## Exercise prompt
Here is the task for the records below: repeat exactly the lines from the one with "routes, run the install generator." to the one with "- gem 'auth-api', github: 'Galvanize-IT/auth-api'", both included, and nothing else.

(Records from a collection)

Content starts

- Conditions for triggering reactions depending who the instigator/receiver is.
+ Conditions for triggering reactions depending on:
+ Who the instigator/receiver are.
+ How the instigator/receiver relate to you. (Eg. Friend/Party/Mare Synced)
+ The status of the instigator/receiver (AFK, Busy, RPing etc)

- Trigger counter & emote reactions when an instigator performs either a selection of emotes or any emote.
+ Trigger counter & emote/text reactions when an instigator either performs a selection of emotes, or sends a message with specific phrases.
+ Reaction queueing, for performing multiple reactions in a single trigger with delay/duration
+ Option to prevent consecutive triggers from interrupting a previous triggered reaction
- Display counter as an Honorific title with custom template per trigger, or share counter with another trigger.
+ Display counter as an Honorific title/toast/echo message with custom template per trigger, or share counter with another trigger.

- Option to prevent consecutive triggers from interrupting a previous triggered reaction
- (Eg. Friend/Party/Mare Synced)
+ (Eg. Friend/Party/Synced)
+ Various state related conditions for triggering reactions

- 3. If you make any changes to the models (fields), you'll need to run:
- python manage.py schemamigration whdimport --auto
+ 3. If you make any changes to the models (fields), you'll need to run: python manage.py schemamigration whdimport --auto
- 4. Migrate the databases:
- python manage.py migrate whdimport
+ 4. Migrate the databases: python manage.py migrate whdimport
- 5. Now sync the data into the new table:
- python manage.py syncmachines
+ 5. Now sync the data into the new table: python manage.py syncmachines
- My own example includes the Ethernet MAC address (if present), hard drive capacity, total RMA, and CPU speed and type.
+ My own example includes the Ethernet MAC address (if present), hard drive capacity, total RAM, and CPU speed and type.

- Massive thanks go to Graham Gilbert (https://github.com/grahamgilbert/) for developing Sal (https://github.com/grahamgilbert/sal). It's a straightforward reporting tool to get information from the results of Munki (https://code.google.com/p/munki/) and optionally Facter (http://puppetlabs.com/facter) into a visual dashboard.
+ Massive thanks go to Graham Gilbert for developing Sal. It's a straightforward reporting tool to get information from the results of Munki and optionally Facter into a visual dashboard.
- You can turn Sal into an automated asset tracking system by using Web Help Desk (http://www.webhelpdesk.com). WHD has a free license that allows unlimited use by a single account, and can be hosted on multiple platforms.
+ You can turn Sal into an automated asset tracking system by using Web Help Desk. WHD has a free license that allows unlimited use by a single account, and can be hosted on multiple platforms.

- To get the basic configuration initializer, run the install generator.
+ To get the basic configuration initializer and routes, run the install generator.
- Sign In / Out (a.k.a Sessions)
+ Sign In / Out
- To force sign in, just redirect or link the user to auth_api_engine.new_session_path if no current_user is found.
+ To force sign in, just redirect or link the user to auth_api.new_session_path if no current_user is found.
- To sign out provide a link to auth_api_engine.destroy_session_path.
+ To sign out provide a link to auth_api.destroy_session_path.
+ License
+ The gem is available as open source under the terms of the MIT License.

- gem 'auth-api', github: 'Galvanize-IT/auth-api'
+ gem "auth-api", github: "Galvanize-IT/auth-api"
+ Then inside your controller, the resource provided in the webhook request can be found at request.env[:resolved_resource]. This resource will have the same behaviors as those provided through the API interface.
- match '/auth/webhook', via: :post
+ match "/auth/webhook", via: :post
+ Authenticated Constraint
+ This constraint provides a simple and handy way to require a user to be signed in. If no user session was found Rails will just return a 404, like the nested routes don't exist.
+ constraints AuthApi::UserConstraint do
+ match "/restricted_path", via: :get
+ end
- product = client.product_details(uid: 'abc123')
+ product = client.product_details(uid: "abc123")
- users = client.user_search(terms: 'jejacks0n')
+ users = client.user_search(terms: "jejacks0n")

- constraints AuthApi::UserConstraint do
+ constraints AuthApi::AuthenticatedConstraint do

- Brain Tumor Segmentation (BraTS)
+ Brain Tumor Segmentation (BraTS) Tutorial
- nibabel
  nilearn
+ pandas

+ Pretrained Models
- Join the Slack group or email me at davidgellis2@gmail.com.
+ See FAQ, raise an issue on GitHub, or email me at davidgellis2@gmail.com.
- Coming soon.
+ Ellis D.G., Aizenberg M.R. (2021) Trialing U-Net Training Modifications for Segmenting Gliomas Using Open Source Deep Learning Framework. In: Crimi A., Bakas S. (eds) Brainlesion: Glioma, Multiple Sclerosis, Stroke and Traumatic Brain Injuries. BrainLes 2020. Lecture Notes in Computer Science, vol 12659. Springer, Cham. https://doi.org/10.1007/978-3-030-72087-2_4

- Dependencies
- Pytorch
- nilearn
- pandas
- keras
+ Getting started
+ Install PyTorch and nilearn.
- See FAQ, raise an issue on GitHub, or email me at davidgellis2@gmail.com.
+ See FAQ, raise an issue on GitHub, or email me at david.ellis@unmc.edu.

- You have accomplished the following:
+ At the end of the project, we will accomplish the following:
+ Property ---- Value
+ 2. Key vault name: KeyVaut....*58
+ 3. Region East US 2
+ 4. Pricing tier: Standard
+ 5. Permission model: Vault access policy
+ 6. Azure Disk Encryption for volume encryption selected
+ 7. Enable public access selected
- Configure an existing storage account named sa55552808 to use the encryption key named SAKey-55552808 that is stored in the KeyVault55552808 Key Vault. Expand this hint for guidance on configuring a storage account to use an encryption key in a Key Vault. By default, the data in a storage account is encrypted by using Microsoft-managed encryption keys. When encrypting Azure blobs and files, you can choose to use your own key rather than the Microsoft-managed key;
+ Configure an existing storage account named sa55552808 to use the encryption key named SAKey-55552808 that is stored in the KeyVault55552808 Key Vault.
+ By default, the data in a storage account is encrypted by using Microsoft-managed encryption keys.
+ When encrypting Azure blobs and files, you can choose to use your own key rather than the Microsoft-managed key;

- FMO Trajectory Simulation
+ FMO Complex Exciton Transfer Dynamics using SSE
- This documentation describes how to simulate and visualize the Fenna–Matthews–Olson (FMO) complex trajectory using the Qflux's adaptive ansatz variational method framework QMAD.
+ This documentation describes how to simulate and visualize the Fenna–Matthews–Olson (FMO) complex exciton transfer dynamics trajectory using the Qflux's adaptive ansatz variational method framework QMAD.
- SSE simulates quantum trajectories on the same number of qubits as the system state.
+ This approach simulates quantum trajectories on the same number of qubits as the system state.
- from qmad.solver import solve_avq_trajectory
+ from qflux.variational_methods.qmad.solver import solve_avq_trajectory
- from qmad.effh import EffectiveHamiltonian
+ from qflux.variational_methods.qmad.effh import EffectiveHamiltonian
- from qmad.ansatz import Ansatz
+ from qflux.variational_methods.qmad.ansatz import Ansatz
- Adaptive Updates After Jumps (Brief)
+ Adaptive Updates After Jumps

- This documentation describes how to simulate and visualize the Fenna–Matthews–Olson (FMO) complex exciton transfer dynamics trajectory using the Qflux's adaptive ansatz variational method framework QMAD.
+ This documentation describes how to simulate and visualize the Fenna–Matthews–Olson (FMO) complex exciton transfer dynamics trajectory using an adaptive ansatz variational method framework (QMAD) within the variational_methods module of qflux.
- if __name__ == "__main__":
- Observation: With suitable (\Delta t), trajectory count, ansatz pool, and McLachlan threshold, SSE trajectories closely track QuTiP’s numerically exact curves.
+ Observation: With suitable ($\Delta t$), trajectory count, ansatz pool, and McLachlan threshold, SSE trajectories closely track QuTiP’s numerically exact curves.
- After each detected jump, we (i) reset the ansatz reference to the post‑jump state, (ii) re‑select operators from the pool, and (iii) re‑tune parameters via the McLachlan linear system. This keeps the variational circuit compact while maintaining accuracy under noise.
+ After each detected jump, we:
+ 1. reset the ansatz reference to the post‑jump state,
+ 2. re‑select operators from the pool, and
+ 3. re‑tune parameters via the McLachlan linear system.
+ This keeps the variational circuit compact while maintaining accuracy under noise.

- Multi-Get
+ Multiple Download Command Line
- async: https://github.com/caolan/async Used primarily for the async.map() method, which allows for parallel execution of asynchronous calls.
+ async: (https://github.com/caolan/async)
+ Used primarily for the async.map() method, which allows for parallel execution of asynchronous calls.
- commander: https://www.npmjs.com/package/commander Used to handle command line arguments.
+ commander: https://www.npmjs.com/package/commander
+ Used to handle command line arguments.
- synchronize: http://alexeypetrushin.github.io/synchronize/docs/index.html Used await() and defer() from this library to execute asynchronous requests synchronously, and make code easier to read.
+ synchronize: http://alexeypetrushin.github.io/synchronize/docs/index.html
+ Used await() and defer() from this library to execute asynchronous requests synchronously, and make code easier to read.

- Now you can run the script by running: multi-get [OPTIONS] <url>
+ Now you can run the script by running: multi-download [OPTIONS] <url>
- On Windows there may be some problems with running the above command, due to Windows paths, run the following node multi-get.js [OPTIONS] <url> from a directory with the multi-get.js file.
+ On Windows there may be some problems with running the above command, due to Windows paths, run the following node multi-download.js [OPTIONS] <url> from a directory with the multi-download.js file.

Content ends

## Response area
+ To get the basic configuration initializer and routes, run the install generator.
- Sign In / Out (a.k.a Sessions)
+ Sign In / Out
- To force sign in, just redirect or link the user to auth_api_engine.new_session_path if no current_user is found.
+ To force sign in, just redirect or link the user to auth_api.new_session_path if no current_user is found.
- To sign out provide a link to auth_api_engine.destroy_session_path.
+ To sign out provide a link to auth_api.destroy_session_path.
+ License
+ The gem is available as open source under the terms of the MIT License.

- gem 'auth-api', github: 'Galvanize-IT/auth-api'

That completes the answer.